- [Work order]: All records below are to be duplicated exactly, with every picture excluded.

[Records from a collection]
[Start of section]

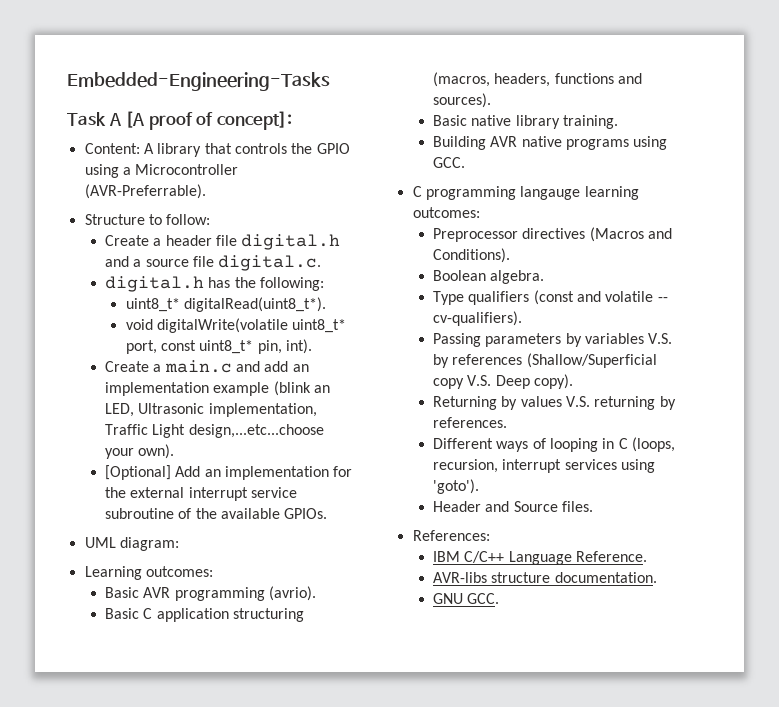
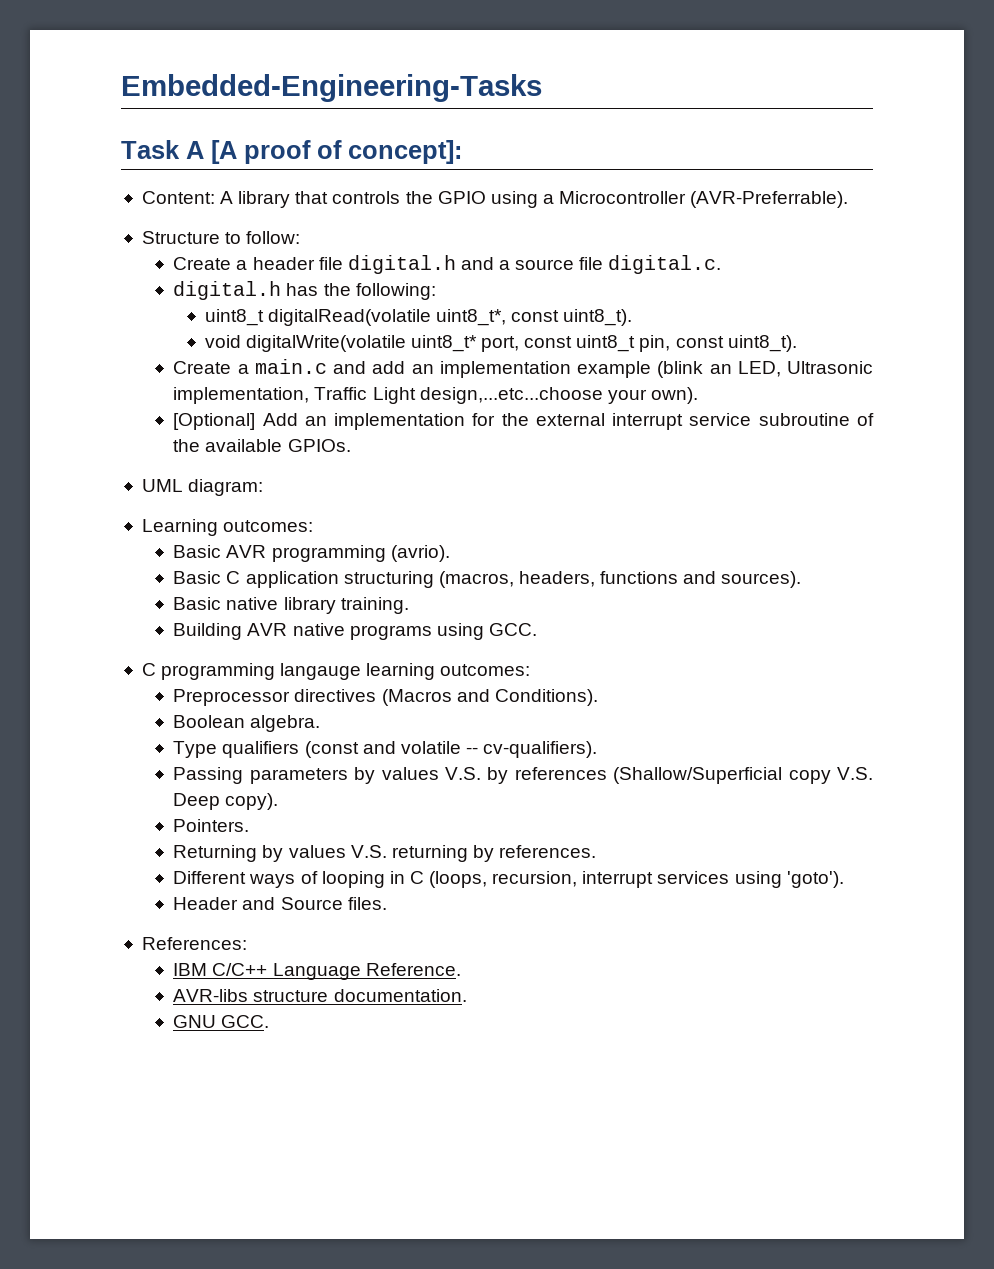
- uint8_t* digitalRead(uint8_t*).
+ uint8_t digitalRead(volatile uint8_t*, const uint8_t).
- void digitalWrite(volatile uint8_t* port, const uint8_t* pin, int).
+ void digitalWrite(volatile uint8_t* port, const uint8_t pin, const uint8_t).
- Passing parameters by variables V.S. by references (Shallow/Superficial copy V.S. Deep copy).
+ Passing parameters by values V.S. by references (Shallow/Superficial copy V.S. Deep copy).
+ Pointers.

[End of section]

- [The answer]:
- uint8_t* digitalRead(uint8_t*).
+ uint8_t digitalRead(volatile uint8_t*, const uint8_t).
- void digitalWrite(volatile uint8_t* port, const uint8_t* pin, int).
+ void digitalWrite(volatile uint8_t* port, const uint8_t pin, const uint8_t).
- Passing parameters by variables V.S. by references (Shallow/Superficial copy V.S. Deep copy).
+ Passing parameters by values V.S. by references (Shallow/Superficial copy V.S. Deep copy).
+ Pointers.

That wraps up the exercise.